The thing I’m confused about is what are we proposing customers to write in this new execjob_abort hook event. As I see, we want them to have an opportunity to remove any special setup they might have done for the job when it began to run. But that part of the functionality is sort of overlapping with what they would have done in an execjob_end/epilog event as well.
I think what we can do is that we can make sure that if a hook event is executed at the beginning of the job then its corresponding end event will also execute before the job leaves the mom. Like, if we run begin hook for the job then we will make sure to run end hook as well irrespective of whether job ran/deleted/aborted. Same would be the case with other pre and post job mom hook events. I know that if we do this then the post job hook events would want to know the reason of job exit/abort. To do this can’t we pass this information in job’s exit status?
@arungrover: In terms of what we are asking the customers to write into an execjob_abort hook, it’s whatever cleanup they feel is needed for the job, which may have used some resources (e.g. files) that needs to be cleaned up. It could be the same as the cleanup put into their execjob_epilogue hook or end hook. However, epilogue hook is only called at the end after job has at least started running with all nodes connected. The end hook does not run always, in particular, when sister mom fails to join job or when primary asks the job to be aborted.
In terms of why we don’t just mandate to run an execjob_end hook when there’s an execjob_begin hook, mom hooks or hooks in general have not been designed as having dependency with each other. They’re designed as just individual, stateless hooks that responds to independent events.
If we just call the execjob_end hook and letting the pbs.event().job.Exit_status determine if it was aborted, is problematic if the sister mom executed it as it’s unclear what the job’s exit status is for a “failed to join” job. The job’s exit status is more used/consulted from a primary mom executing the execjob_end hook, with the exit status < 0 likely means it was aborted. But still, this would require sites to have to update their execjob_end hook to look for this condition, which is not ideal.
Thanks for the explanation!
I thought all the start and end hooks in mom were semantically connected (or should be) to each other. I understand that as of today when a join job fails end hooks do not run on sister because MS might not be sending them a delete job request. But isn’t that the bug? When a join job fails after running a Begin hook, sister mom knows that it has failed, can’t it just run the end hook as a result of that failure?
In order to identify that the end hook is running before even the job process starts, can’t we set a PBS defined value in Exit_status and also make sister moms see it. I agree that sites might have to make sure that they check for exit_status in their end hooks even when run in the context of sister mom but I feel that is a less disruptive model than adding another hook event with sort of overlapping functionality.

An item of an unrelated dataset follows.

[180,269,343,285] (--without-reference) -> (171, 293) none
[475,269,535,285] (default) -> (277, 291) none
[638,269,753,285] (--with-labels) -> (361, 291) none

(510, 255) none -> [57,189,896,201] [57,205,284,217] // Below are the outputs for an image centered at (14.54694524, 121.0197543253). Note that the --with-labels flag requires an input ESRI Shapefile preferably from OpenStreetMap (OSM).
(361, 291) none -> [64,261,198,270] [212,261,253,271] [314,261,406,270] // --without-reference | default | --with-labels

It depends on the interpretation of the original execjob_end hook design, which is something that executes after job has run through its completion and about to exit mom, or when job has been interrupted by qdel or qsig, or there are communications problems between the primary mom and the sisters after job has already started running, with all sister moms successfully connected to the job. In this case, I don’t consider this as a bug.
I feel it’s more disruptive to the end users to impose this requirement on them. Calling end hook in places we don’t call before could also introduce regressions in existing tests. Code-wise, I feel it’s quite straightforward to adding new hook events to the code, and not worry about setting a job’s Exit_status value on the sister mom side so that execjob_end hook can consult it, which is new territory.

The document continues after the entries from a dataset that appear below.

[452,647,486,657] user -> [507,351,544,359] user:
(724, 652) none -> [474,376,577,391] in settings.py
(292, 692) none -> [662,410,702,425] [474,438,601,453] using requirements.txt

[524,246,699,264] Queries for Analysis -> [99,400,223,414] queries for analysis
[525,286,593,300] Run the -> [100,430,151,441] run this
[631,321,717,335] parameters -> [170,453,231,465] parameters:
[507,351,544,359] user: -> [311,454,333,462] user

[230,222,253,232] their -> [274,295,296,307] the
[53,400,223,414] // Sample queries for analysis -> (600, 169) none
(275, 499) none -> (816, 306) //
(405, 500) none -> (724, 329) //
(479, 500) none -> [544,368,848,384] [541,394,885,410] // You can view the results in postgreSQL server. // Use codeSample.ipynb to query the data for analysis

Normally, job will exit completely after the execjob_end hook runs. However, the job may actually requeue if there’s an earlier execjob_epilogue that executed, which instructed job to be requeued via the pbs.event().job.delete() call.

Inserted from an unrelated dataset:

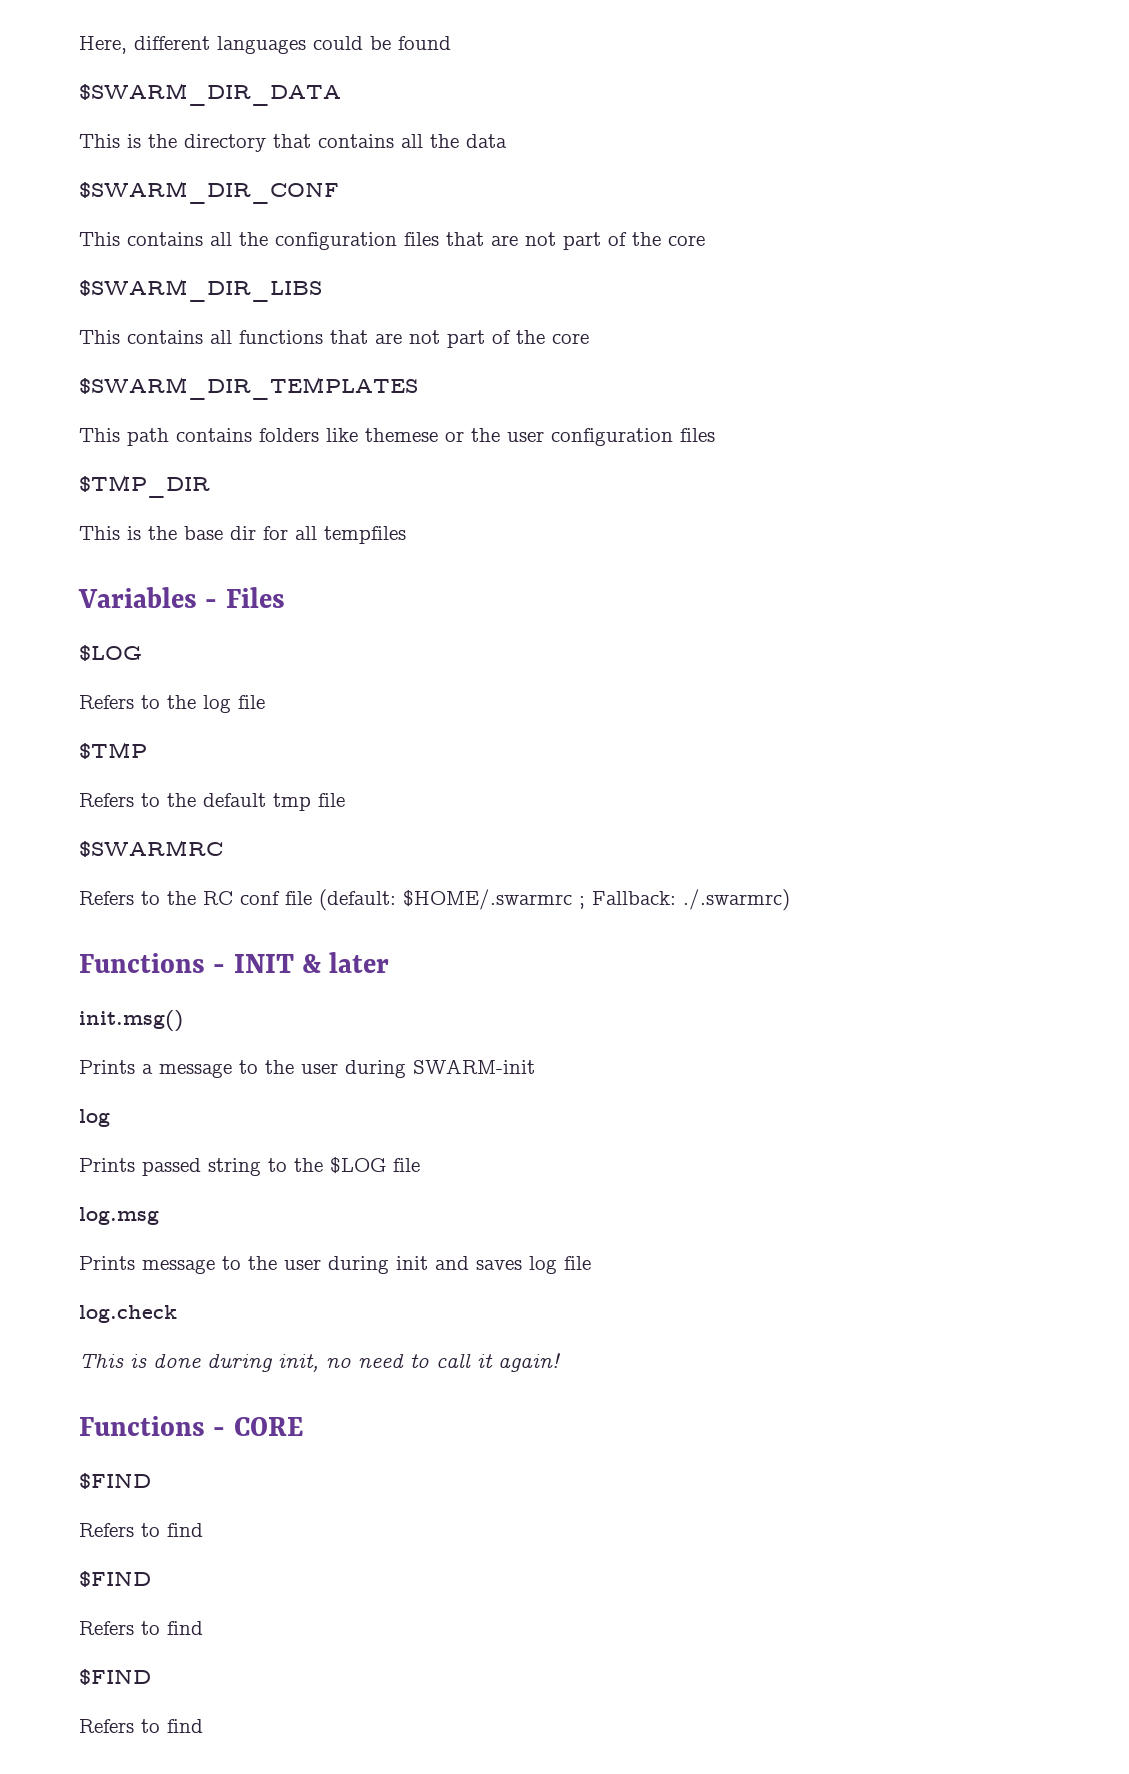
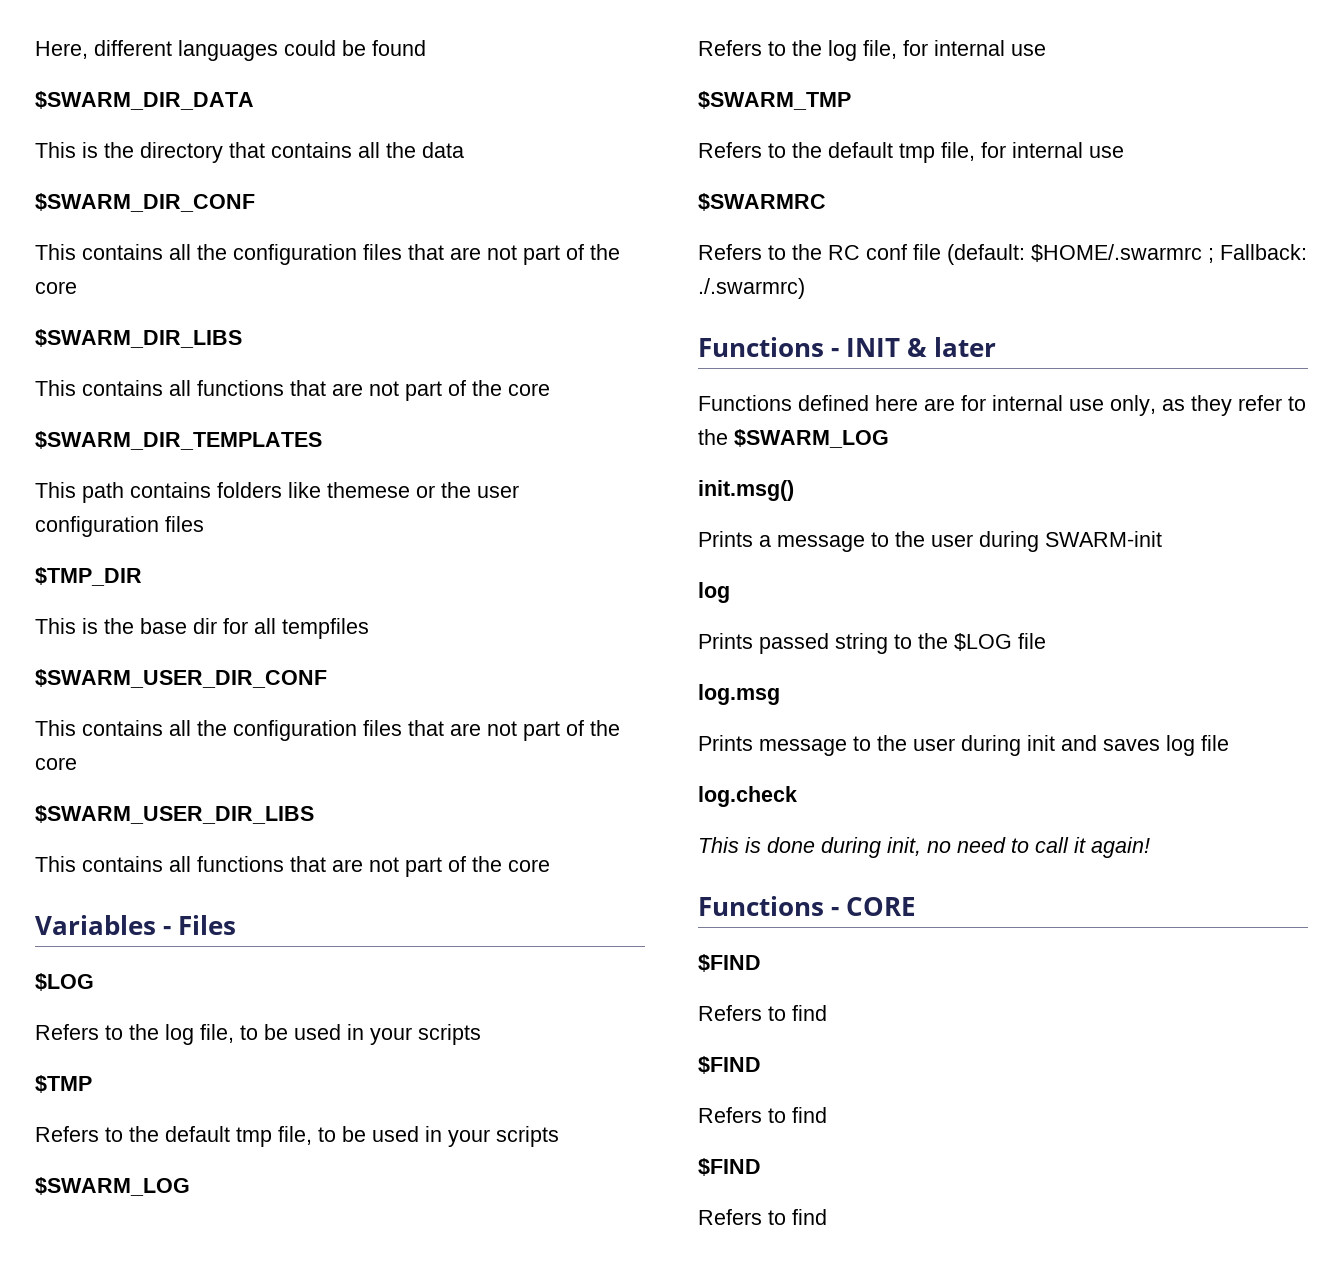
(406, 535) none -> [35,669,327,688] [35,720,620,741] [35,757,77,770] [35,805,314,824] [35,856,550,877] // $SWARM_USER_DIR_CONF // This contains all the configuration files that are not part of the core // $SWARM_USER_DIR_LIBS // This contains all functions that are not part of the core
[238,695,265,709] file -> [200,1024,481,1045] file, to be used in your scripts
[318,793,345,807] file -> [278,1126,559,1147] [35,1177,190,1196] [698,40,1046,61] [698,91,851,110] [698,142,1124,163] file, to be used in your scripts // $SWARM_LOG // Refers to the log file, for internal use // $SWARM_TMP // Refers to the default tmp file, for internal use
(390, 962) none -> [698,395,1306,416] [698,429,889,448] // Functions defined here are for internal use only, as they refer to the $SWARM_LOG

shouldn’t that be pbs.event().job.rerun() ?
Yes, it should be rerun(). I’ll update the design.
I’ve made small addition to the design v.8 Execjob_abort hook design
“Normally, a job will requeue after abort hook executes, but there maybe cases when the job would actually exit completely, if there are earlier execjob_begin or execjob_prologue hooks that executed, which instructed the job to be deleted via the pbs.event().job.delete() call.”
needed to be qualified further with:
“Job would also exit completely if an earlier execjob_launch hook resulted in a rejection.”